Capricor Therapeutics’ CDCs are obtained from human heart muscles. The company says these cells can reduce muscle inflammation and enhance cell regeneration.

“The primary mechanism of the CAP-1002 therapy is to help reduce the disease’s serious chronic inflammation problems, decrease fibrosis and improve muscle regeneration, and thereby maintain or improve critical heart and skeletal muscle function,” McDonald said.

The trial examined the long-term efficacy and safety of repeated intravenous infusions of CAP-1002 for the treatment of late-stage DMD. It enrolled 20 patients with DMD at seven U.S. centers. The participants were at least 10 years old with moderate weakness in their arms and hands. They were randomly assigned to receive either CAP-1002 or a placebo every three months for one year, with a total of four infusions.

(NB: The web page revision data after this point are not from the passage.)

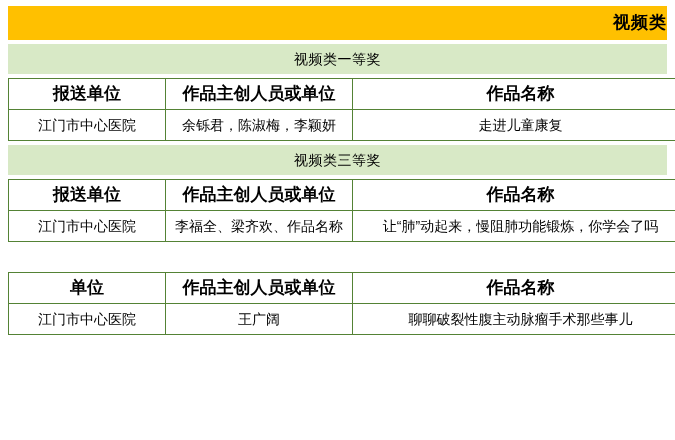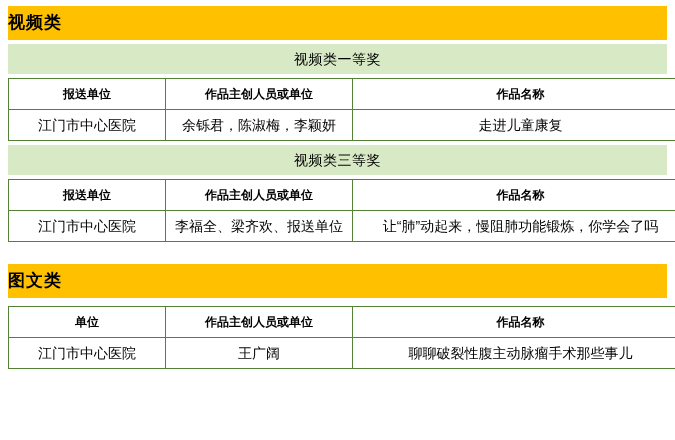"视频类" .gold-banner { text-align: left -> right }
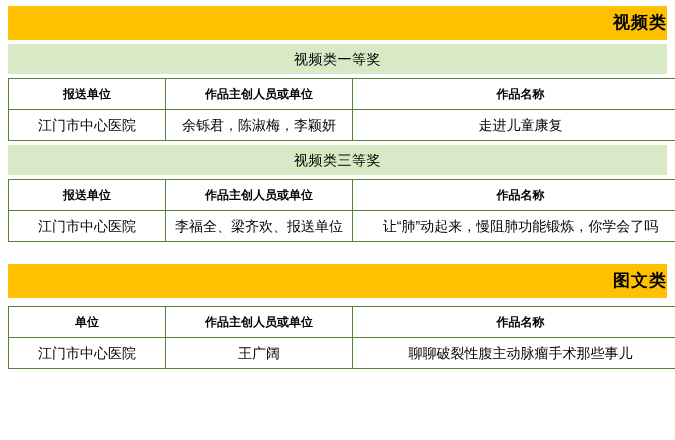"报送单位" table.grid th { font-size: 12px -> 17px }
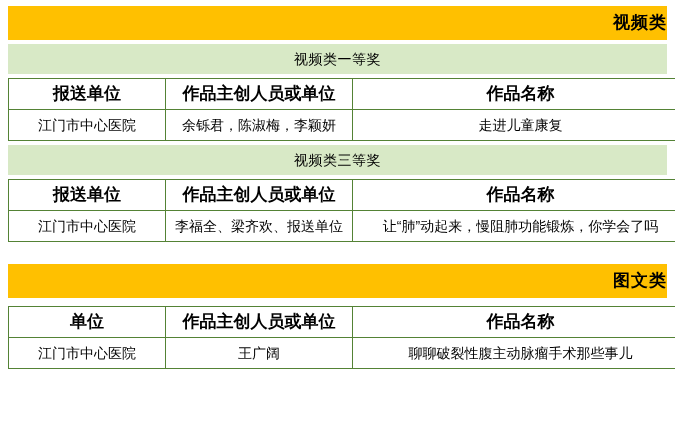"李福全、梁齐欢、报送单位" td.col-b { text: 报送单位 -> 作品名称 }
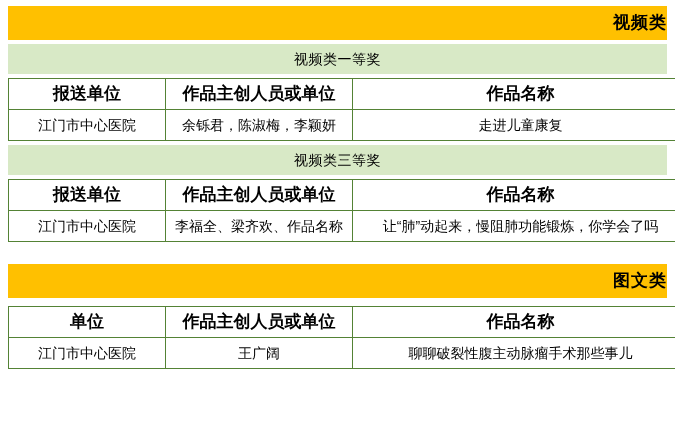"图文类" div.gold-banner { html: <div>图文类</div> -> none }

The team assessed upper limb function using the Performance of Upper Limb (PUL) motor function scale, heart function, spirometry measures of respiratory function, and circulating biomarkers.

PUL was accessed after the first infusion and after one year. The study found a significant favorable change in participants who received CAP-1002, compared to those who got the placebo. The researchers reported far less deterioration of upper extremity muscle function in the cell-treated group. Cardiac MRI also showed that the heart structure and function seemed to improve in participants who received CAP-1002.

“Here we show the promise of cell therapy in preventing the progression of heart disease in a rare genetic disease, but there is good reason to believe that such therapy may one day also be used for more common forms of heart failure,” said co-author Eduardo Marbán, who first discovered that CDCs might be useful in treating DMD. He is the Mark Siegel Family Foundation Distinguished Professor and executive director of the Smidt Heart Institute of the Cedars-Sinai Medical Center in Los Angeles.

McDonald and collaborators in other centers in the United States are launching a Phase III clinical trial, HOPE-3. The goal of this study is to confirm the efficacy of CAP-1002 in a larger cohort of patients.

“The FDA has signaled that a larger Phase III study would be the next step toward gaining drug approval. We need to confirm therapeutic durability and safety of CAP-1002 beyond 12 months for the treatment of muscular degeneration in the heart and skeleton,” McDonald said.